- Opening Delimiter -

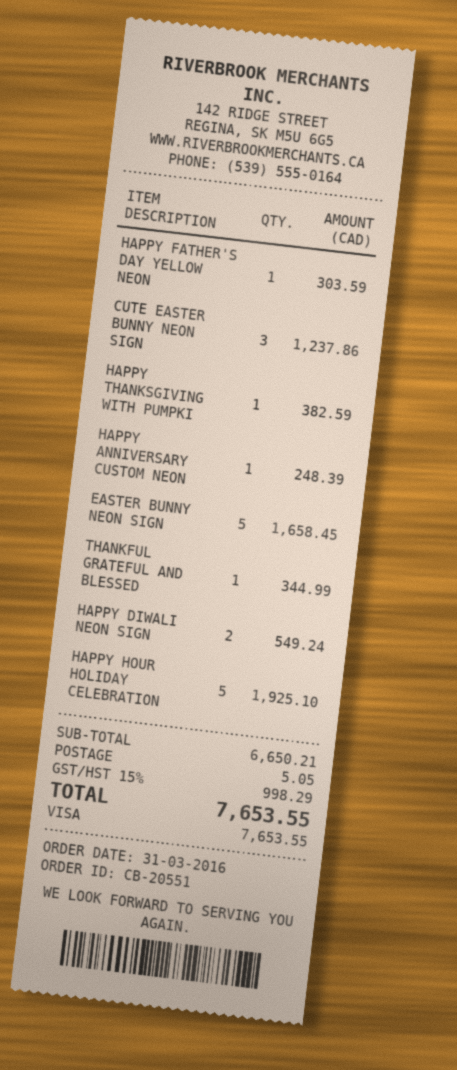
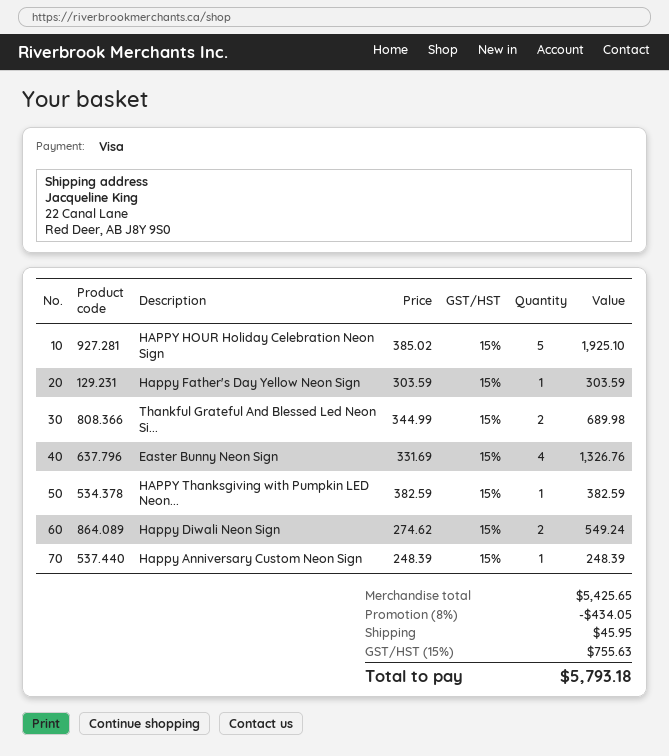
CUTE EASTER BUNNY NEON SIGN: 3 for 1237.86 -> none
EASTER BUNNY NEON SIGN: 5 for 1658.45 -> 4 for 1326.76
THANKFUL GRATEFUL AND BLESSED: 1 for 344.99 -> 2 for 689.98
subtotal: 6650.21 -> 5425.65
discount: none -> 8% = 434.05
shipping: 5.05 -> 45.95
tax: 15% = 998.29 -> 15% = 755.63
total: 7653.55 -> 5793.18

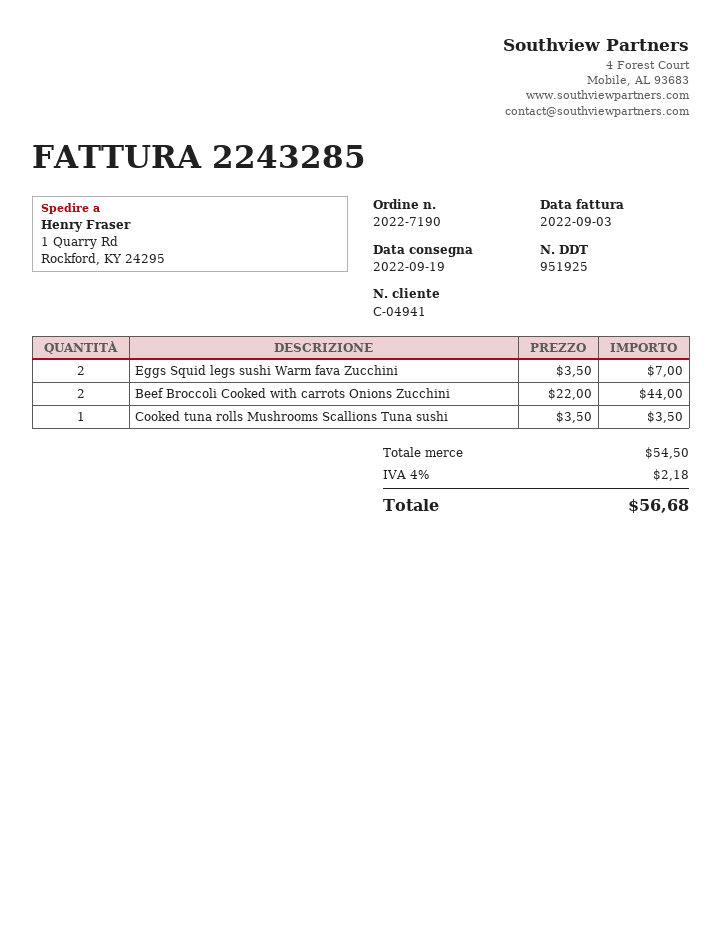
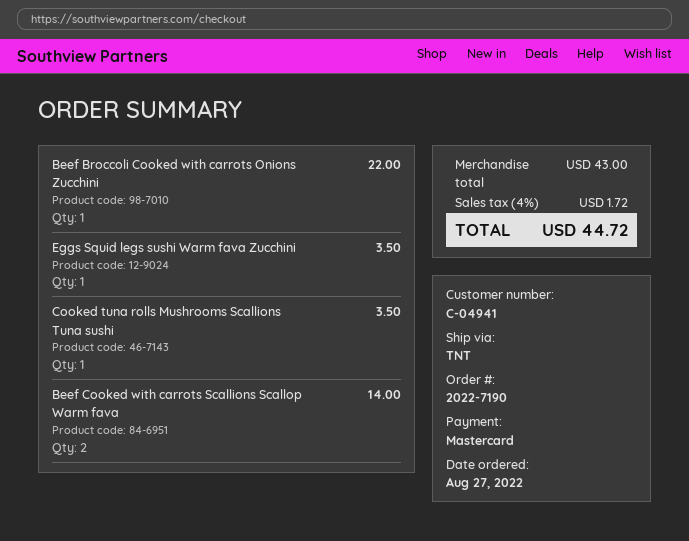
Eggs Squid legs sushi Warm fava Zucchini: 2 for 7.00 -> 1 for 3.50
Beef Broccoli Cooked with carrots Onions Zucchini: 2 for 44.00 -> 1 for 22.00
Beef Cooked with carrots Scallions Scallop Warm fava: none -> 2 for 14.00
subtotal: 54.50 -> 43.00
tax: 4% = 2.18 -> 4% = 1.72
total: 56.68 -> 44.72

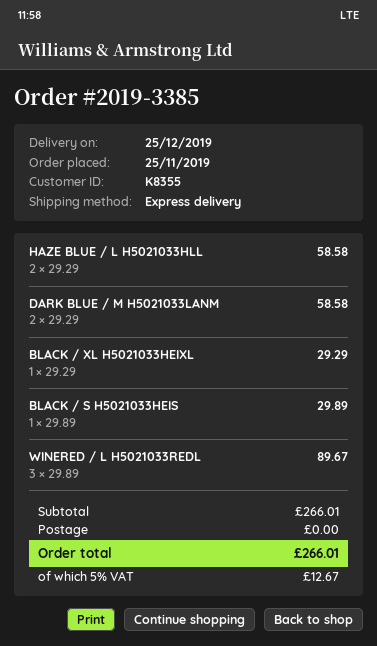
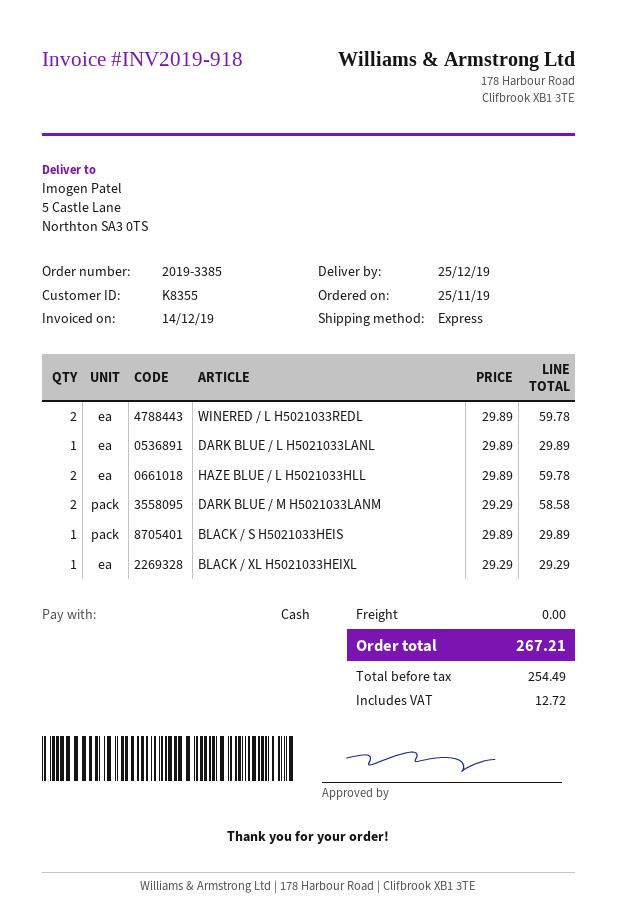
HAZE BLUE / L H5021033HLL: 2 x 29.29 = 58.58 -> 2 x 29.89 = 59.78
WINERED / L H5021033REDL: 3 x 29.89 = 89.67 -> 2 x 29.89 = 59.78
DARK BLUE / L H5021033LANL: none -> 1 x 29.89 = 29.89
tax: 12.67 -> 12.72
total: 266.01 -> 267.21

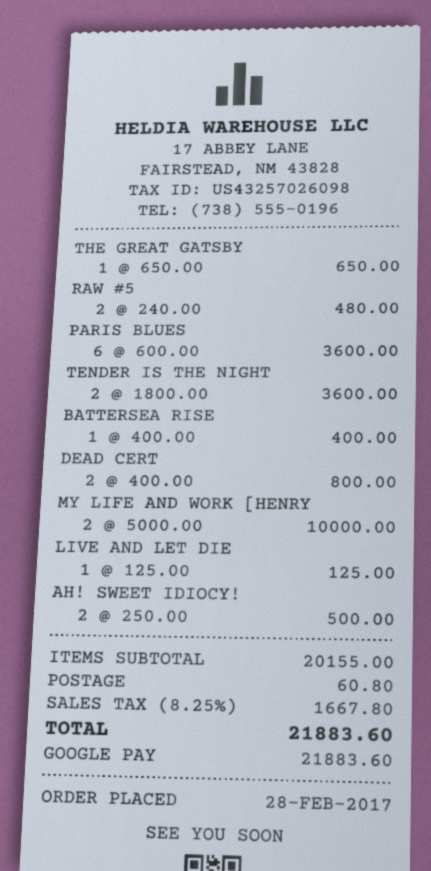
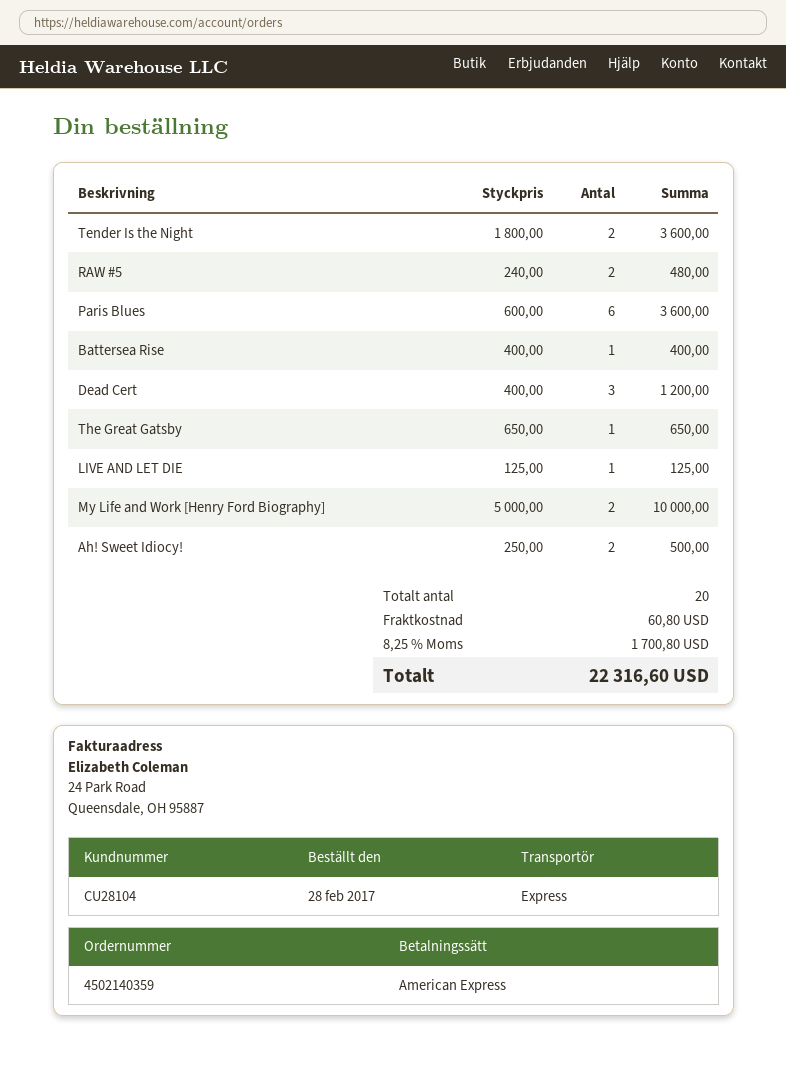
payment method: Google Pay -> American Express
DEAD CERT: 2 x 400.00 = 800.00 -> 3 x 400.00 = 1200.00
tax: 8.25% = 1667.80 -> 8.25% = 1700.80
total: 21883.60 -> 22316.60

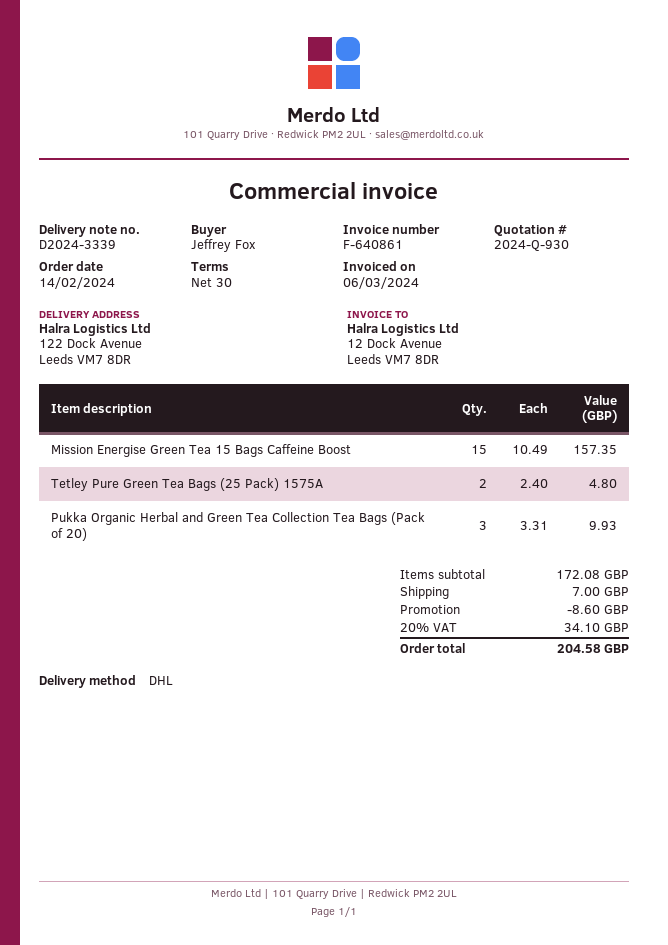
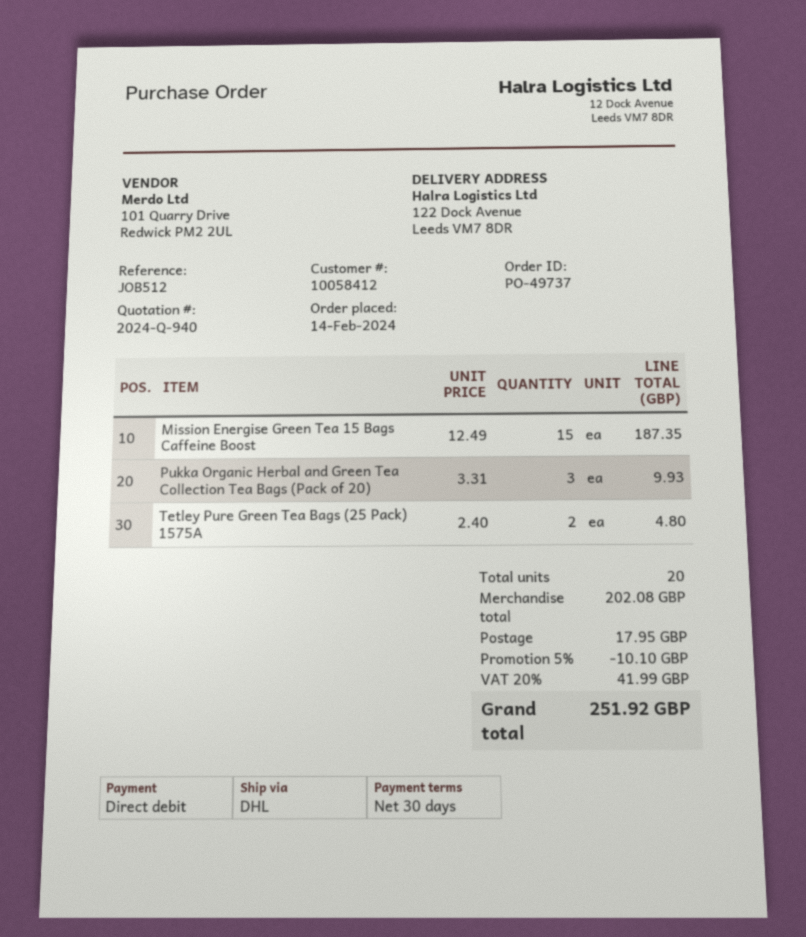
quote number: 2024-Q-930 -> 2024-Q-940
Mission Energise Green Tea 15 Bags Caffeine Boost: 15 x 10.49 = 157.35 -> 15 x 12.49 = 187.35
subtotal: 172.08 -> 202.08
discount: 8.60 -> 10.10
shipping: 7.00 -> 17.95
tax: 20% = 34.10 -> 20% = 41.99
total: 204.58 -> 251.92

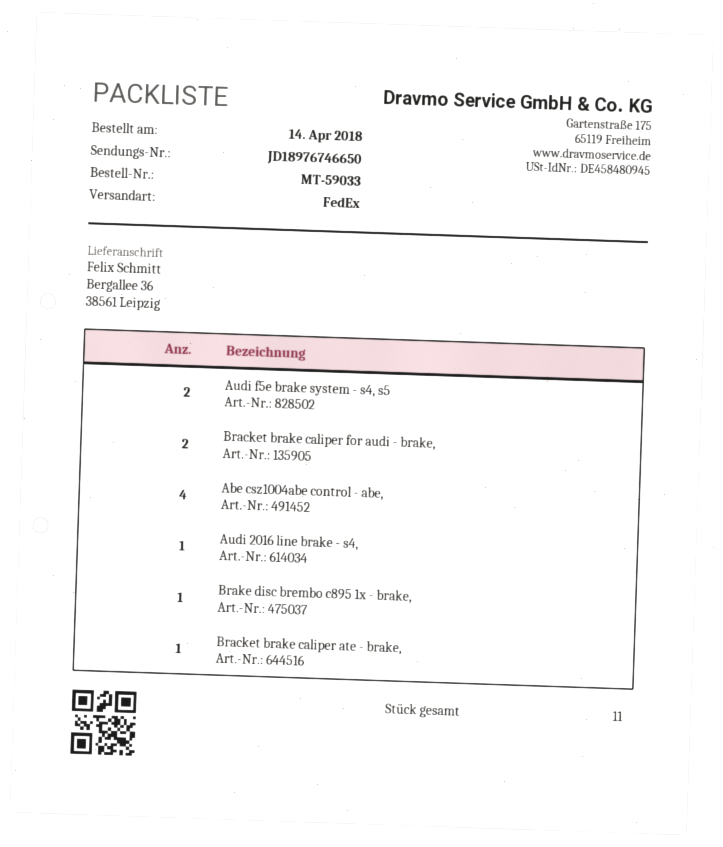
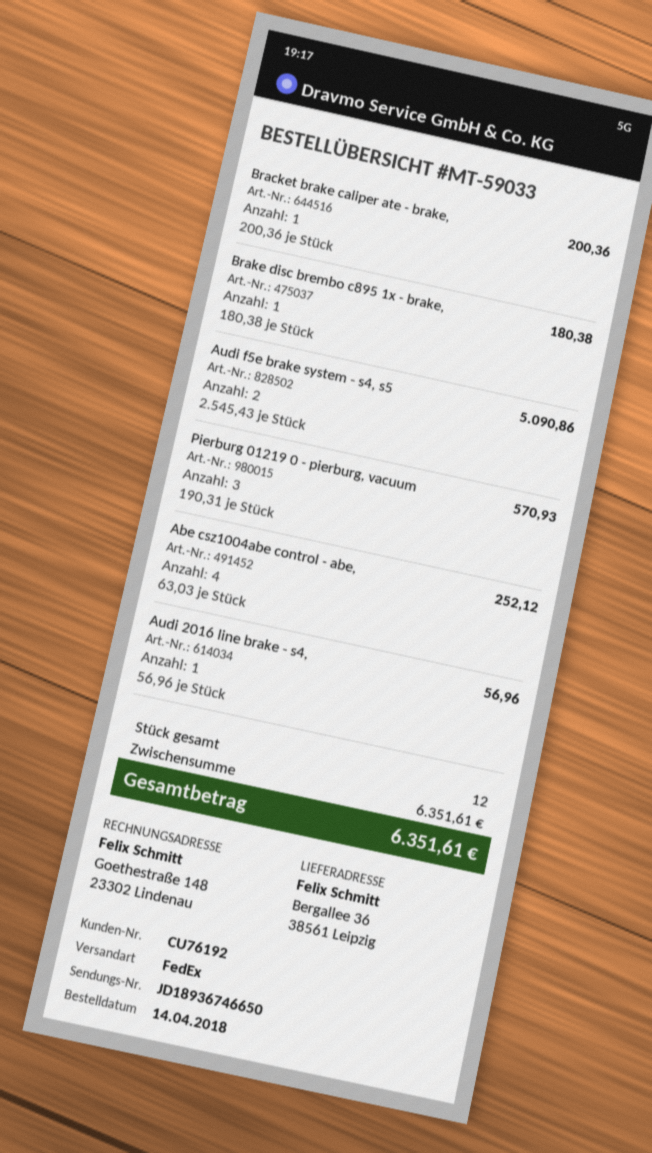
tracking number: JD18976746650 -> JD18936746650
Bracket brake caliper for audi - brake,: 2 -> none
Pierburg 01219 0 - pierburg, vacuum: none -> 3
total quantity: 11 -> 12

- Closing Delimiter -

Aim of the task:
Please give the entries again word for word, without any pictures.

The answer:
CUTE EASTER BUNNY NEON SIGN: 3 for 1237.86 -> none
EASTER BUNNY NEON SIGN: 5 for 1658.45 -> 4 for 1326.76
THANKFUL GRATEFUL AND BLESSED: 1 for 344.99 -> 2 for 689.98
subtotal: 6650.21 -> 5425.65
discount: none -> 8% = 434.05
shipping: 5.05 -> 45.95
tax: 15% = 998.29 -> 15% = 755.63
total: 7653.55 -> 5793.18

Eggs Squid legs sushi Warm fava Zucchini: 2 for 7.00 -> 1 for 3.50
Beef Broccoli Cooked with carrots Onions Zucchini: 2 for 44.00 -> 1 for 22.00
Beef Cooked with carrots Scallions Scallop Warm fava: none -> 2 for 14.00
subtotal: 54.50 -> 43.00
tax: 4% = 2.18 -> 4% = 1.72
total: 56.68 -> 44.72

HAZE BLUE / L H5021033HLL: 2 x 29.29 = 58.58 -> 2 x 29.89 = 59.78
WINERED / L H5021033REDL: 3 x 29.89 = 89.67 -> 2 x 29.89 = 59.78
DARK BLUE / L H5021033LANL: none -> 1 x 29.89 = 29.89
tax: 12.67 -> 12.72
total: 266.01 -> 267.21

payment method: Google Pay -> American Express
DEAD CERT: 2 x 400.00 = 800.00 -> 3 x 400.00 = 1200.00
tax: 8.25% = 1667.80 -> 8.25% = 1700.80
total: 21883.60 -> 22316.60

quote number: 2024-Q-930 -> 2024-Q-940
Mission Energise Green Tea 15 Bags Caffeine Boost: 15 x 10.49 = 157.35 -> 15 x 12.49 = 187.35
subtotal: 172.08 -> 202.08
discount: 8.60 -> 10.10
shipping: 7.00 -> 17.95
tax: 20% = 34.10 -> 20% = 41.99
total: 204.58 -> 251.92

tracking number: JD18976746650 -> JD18936746650
Bracket brake caliper for audi - brake,: 2 -> none
Pierburg 01219 0 - pierburg, vacuum: none -> 3
total quantity: 11 -> 12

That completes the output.